Children discover Hackney in museum ‘takeover’

Anneka Hartley at the My Hackney Cardinal Pole exhibition at Hackney Museum Pic: Gregory Robinson

Artwork from pupils at a local school is on show at Hackney Museum in a programme to engage young people with the borough as they make the transition to secondary education.

Cardinal Pole school’s Hackney Museum Takeover is part of a project for Year Seven students. Claire Manning, a spokesperson for Cardinal Pole, said: “The idea is that students are used for project-based learning in primary school, and by undertaking a project which links across the wide range of subjects they study at secondary school their transition and ‘step up’ in education would be smoother.”

“This exciting event and collaboration aids students in developing skills and knowledge, and works towards Hackney Museum’s aim of incorporating the views of local residents, particularly young people.”

Some of Year 7 children work at the ‘My Hackney’ takover Pic: Cardinal Pole RC School

The project is in partnership with Hackney Museum, designed around the question ‘What is My Hackney?” to make it personal and engaging. This theme was made the focus of each subject studied by Year Sevens at Cardinal Pole, which is located in Homerton.

As part of their project, Year Sevens went on trips exploring the local area. These included a local church, the Olympic Park, Mare Street Market and the museum itself.

The launch event at Hackney Museum yesterday is the culmination of the My Hackney project.

A select number of Year Sevens used the skills they learned to become Museum Ambassadors. As Ambassadors, the students wrote captions for their chosen displays, took over the museum’s Twitter feed and gave personalised tours to visitors.

One of the children’s work Pic: Cardinal Pole RC School

Josie Stevens, 26, Hackney Museum’s School Officer, said: “In September, every Year Seven class at Cardinal Pole School visited Hackney Museum as part of their local history project, ‘What is my Hackney?’ Through various activities, the pupils were encouraged to think about the different ways that museums collect histories and share these with visitors.”

“The pupils were then invited to write their own captions for the object they found most interesting in the museum. A small selection of these are on display, for a limited time, to celebrate Kids in Museums’ Takeover Day.

“This project is my favourite kind of project working with our local communities is what being a local history museum is all about.”

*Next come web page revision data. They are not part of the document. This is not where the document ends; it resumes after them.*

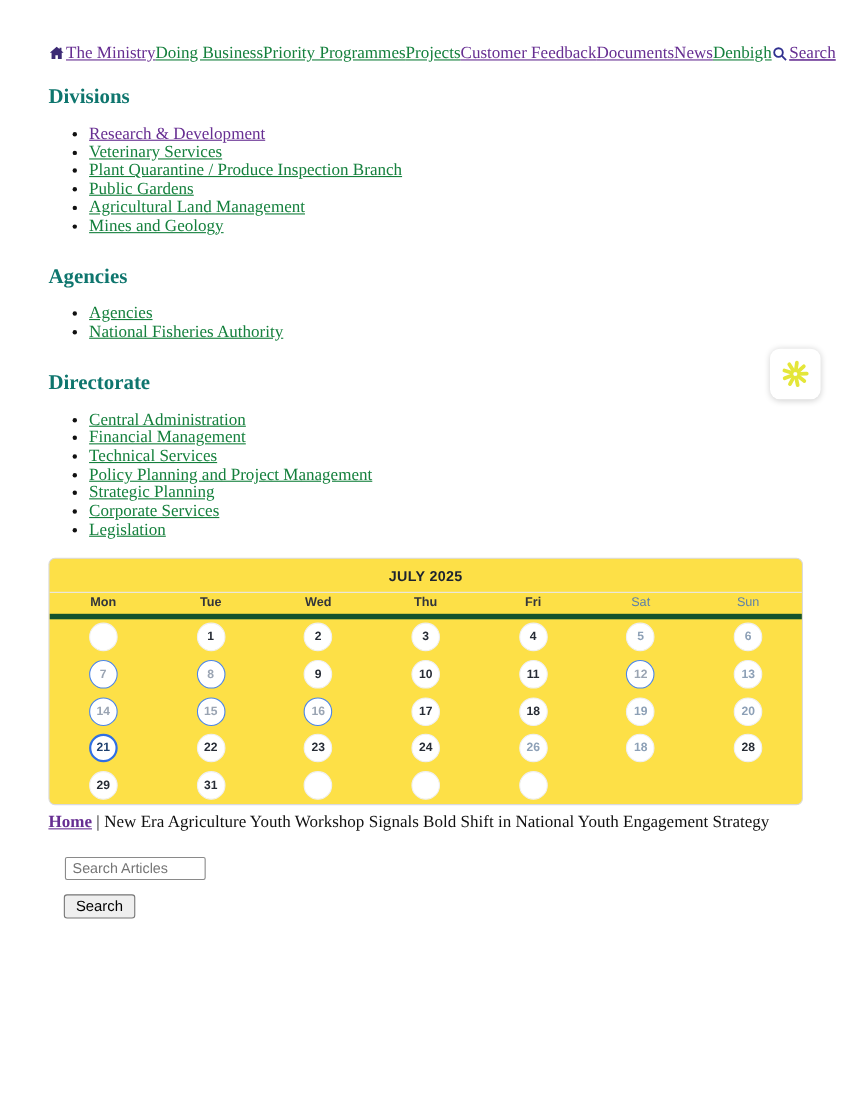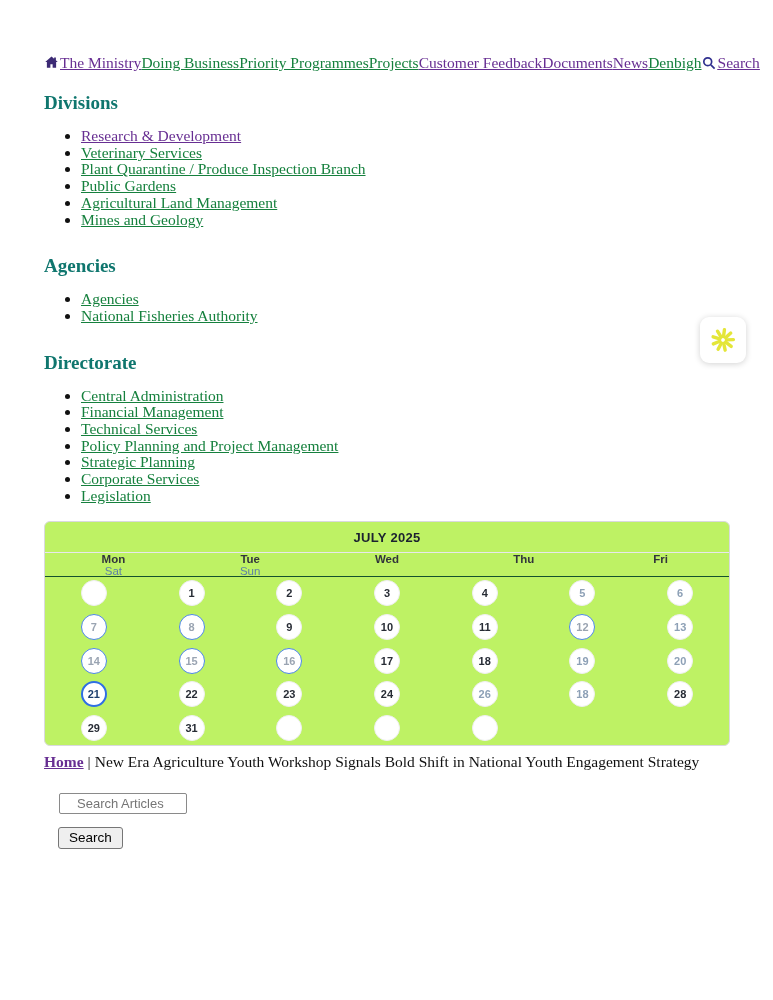--- a/index.html
+++ b/index.html
@@ -10,7 +10,7 @@
     font-family:"Liberation Serif", serif;
     color:#111;
   }
-  .content { margin:14px 43px 0 44px; padding-top:40px; }
+  .content { margin:0 43px 0 44px; padding-top:40px; }
 
   
   .topnav { display:flex; align-items:center; font-size:15.5px; line-height:1.1; }

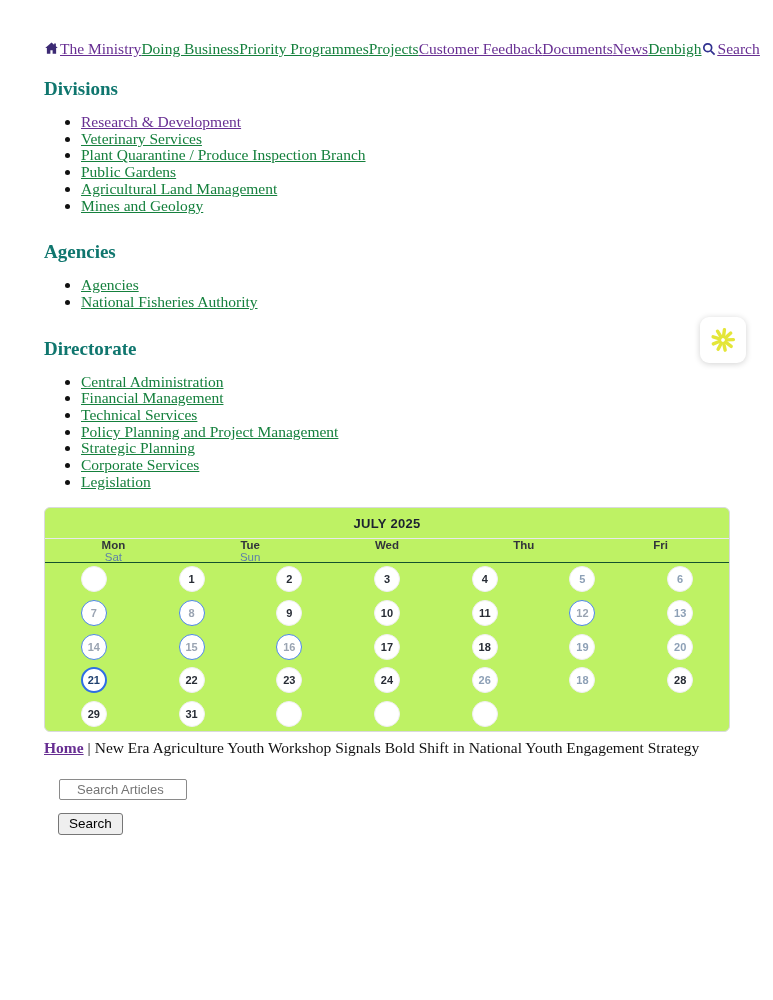--- a/index.html
+++ b/index.html
@@ -32,7 +32,7 @@
   
   .calendar {
     margin-top:0; border:1px solid #d9d9de; border-radius:6px; overflow:hidden;
-    font-family:"Liberation Sans", sans-serif; background:#bef264;
+    font-family:"Liberation Sans", sans-serif; background:#fde047;
   }
   .cal-title {
     text-align:center; font-size:13px; font-weight:600; letter-spacing:.3px;

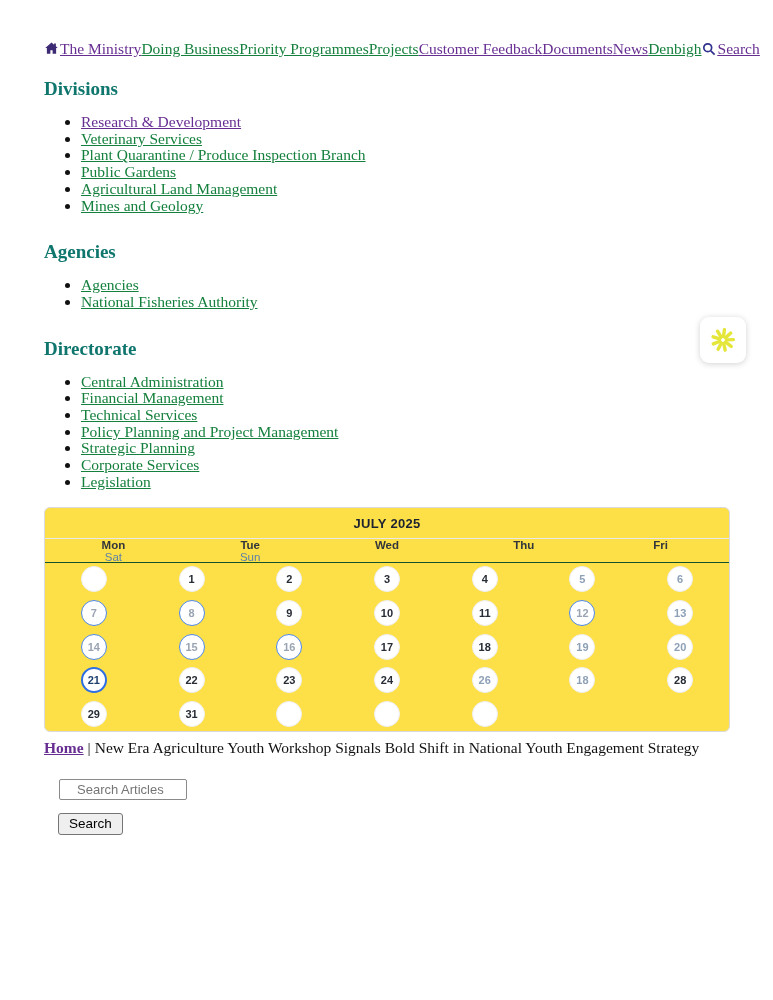--- a/index.html
+++ b/index.html
@@ -39,7 +39,7 @@
     color:#1c2230; padding:8px 0 7px 0; border-bottom:1px solid #e8e8ec;
   }
   .cal-days {
-    display:grid; grid-template-columns:repeat(5,1fr); border-bottom:1px solid #14532d;
+    display:grid; grid-template-columns:repeat(7,1fr); border-bottom:5px solid #14532d;
     height:24px; align-items:center;
   }
   .cal-dayname { text-align:center; font-size:11.5px; font-weight:600; color:#32353b; }

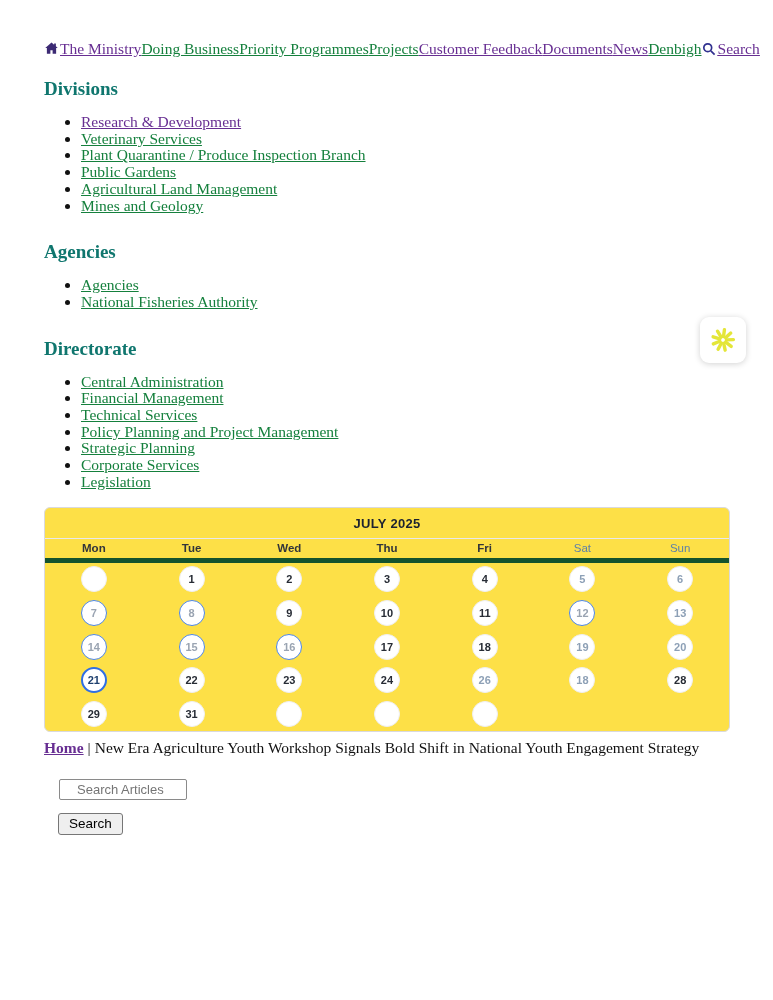--- a/index.html
+++ b/index.html
@@ -65,7 +65,7 @@
   
   .search-form { margin-top:22px; margin-left:15px; font-family:"Liberation Sans", sans-serif; }
   .search-input {
-    width:128px; height:21px; font-size:13px; padding:1px 17px;
+    width:128px; height:21px; font-size:13px; padding:1px 6px;
     border:1px solid #8a8a8a; border-radius:2px; font-family:"Liberation Sans", sans-serif;
     color:#000; background:#fff;
   }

“We have been working with young people that don’t feel like they are listened to by showing them that their voices are heard in the museum. They have all got a story to share.”

“It’s similar to the Mothers of Hackney exhibition, which is about mums in Hackney. The idea behind that exhibition was to give a voice to a group that are given a space in the museum.”

“It’s about ordinary, everyday Hackney people that make Hackney what it is.”

Stevens hopes the project will continue for many years to come.

Quotes from local children at the exhibition Pic: Gregory Robinson

Anneka Hartley, 36, lead practitioner for school literacy at Cardinal Pole, described the connection between the 70thanniversary of Windrush and the My Hackney Project. She said: “It was a happy coincidence.”

“We started doing a smaller version of the transition project last year. We mainly did it with English, Drama and History. The main thread running through all of those subjects was Windrush, which also ties our subjects together this year as well. We also looked at poetry and monologues related to Windrush.”

As part of their English lessons, Hartley showed the pupils extracts from the novel Small Island to connect stories of Hackney to Windrush. Its author, Andrea Levy, based the lead character on real-life former Hackney resident Eddie Noble, who came to Britain from Jamaica in 1943. Hartley said: “The kids are so drawn to Eddie Noble because he came from Jamaica, he was in the RAF during World War II and came over as part of the Windrush Generation. A version of his story is told in Small Island.”

The students then wrote stories from the perspective of someone emigrating to Hackney.

School children work for the exhibition-Cardinal Pole RC school

Hartley has worked at Cardinal Pole since 2009. She used to live in the borough, but could no longer afford its rising house prices. House prices have also had an effect on local children, which is one of the themes of the artwork in the My Hackney exhibition. She said: “Housing prices have shot up. The borough has changed because of gentrification, and that has obviously affected our pupils quite badly.”

“On the other hand, the pupils at our school are really ambitious, very passionate and full of things to say!”

Danielle, 12, a Year Seven pupil from Cardinal Pole, and her mother, who emigrated from Ghana over two decades ago, described ‘their’ Hackney: “There’s a lot of places to go.  There’s cinemas, swimming pools, there’s multiple things. You can never get bored in Hackney.”